La zona central de Chile, incluida la región metropolitana, afronta en 2019 su mayor déficit de lluvias según el informe de la Dirección de Meteorología.

En Santiago, según el informe, hasta finales de mayo habían caído 4,1 milímetros de precipitaciones, que suponen un déficit del 97% respecto de un año normal. El volumen normal de lluvias a la misma fecha es de 79,8 milímetros en Santiago.

En el ránking de déficit pluviométrico se sitúan después de Santiago Valparaíso (-92 %), La Serena (-87 %), Curicó -86 %), y Chillán (-64%). La semana pasada un frente de mal tiempo, que causó copiosas lluvias y tormentas de viento que derivaron en catastróficos tornados en el sur le abarcó también la región metropolitana donde cayeron 2 milímetros de agua en vez de los 10 pronosticados.

El informe concluye que en el otoño e invierno, en la zona central de Chile, «la atmósfera no generará condiciones favorables para precipitaciones», por lo que habrá «un déficit generalizado» de lluvias, y que «buena parte del país» está frente a una «sequía continua». «La zona central está registrando el inicio de invierno más seco de los últimos 60 años», sentencia.

Otro año seco fue el 2016, con 8,9 milímetros. Recordar Además el caso de Curicó, donde hasta el 31 de mayo habían caído 28,6 milímetros, que se comparan con 168,1 milímetros de un año normal.

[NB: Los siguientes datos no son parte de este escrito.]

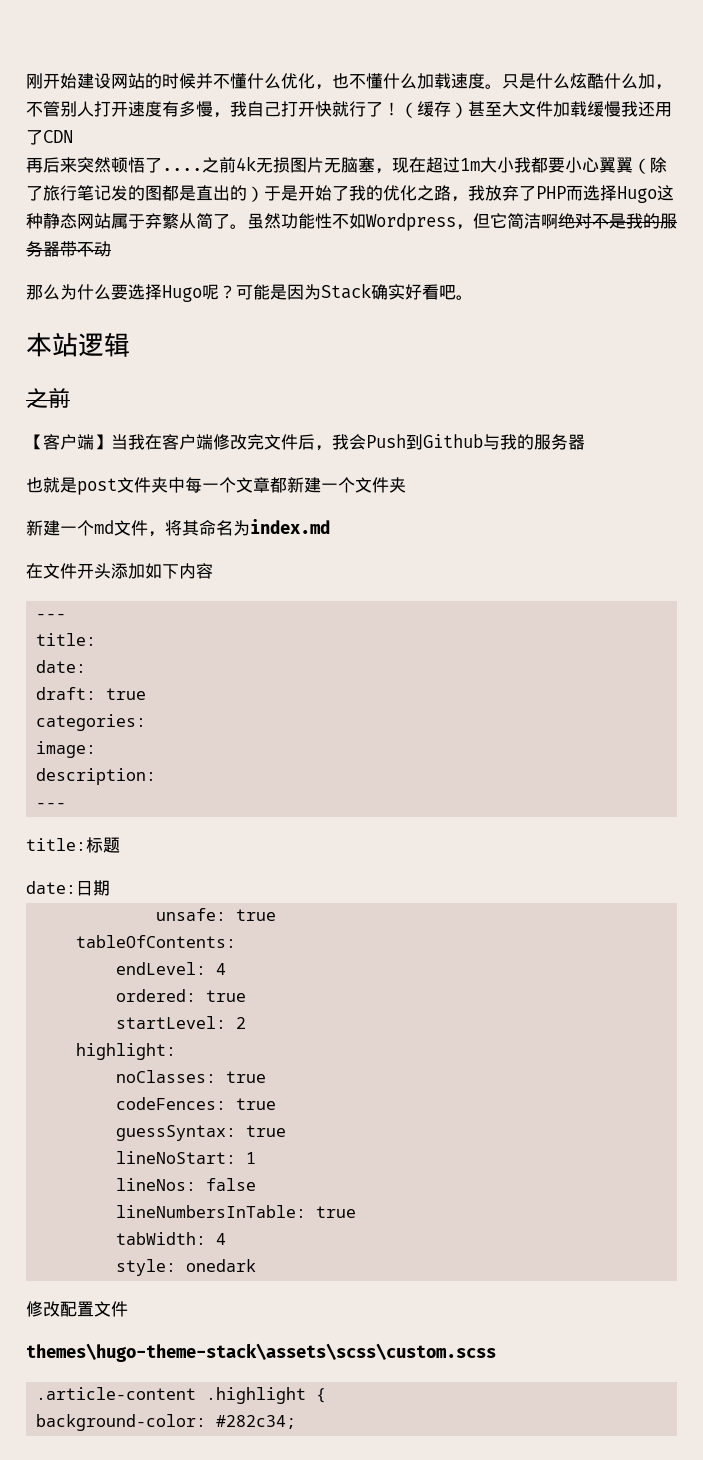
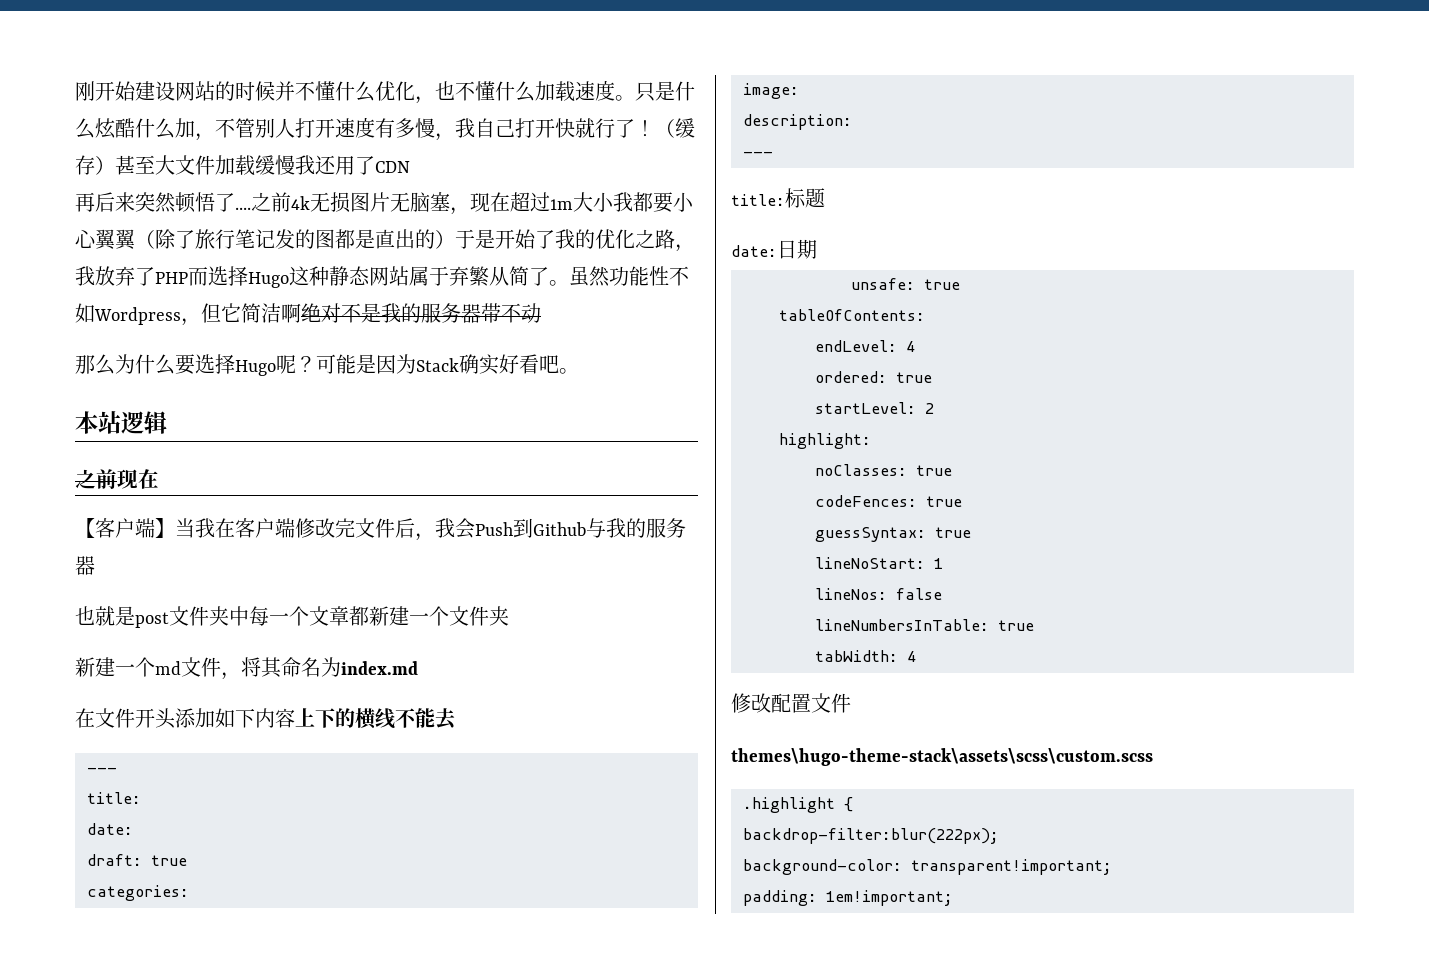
  本站逻辑
- 之前
+ 之前现在
- 在文件开头添加如下内容
+ 在文件开头添加如下内容上下的横线不能去
- style: onedark
- .article-content .highlight {
+ .highlight {
+ backdrop-filter:blur(222px);
- background-color: #282c34;
+ background-color: transparent!important;
+ padding: 1em!important;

Desde Meteorología señalan que una de las causas es que el fenómeno El Niño «no tendrá el efecto esperado» en Chile, y que, con la llegada del invierno (21 de junio-21 de septiembre), será el más seco.  En 2015, los expertos advirtieron que desde el año 2010 el país estaba afectado por «una escasez y disminución de lluvias de forma sostenida», y que la actual ha sido la década «más cálida de los últimos 100 años».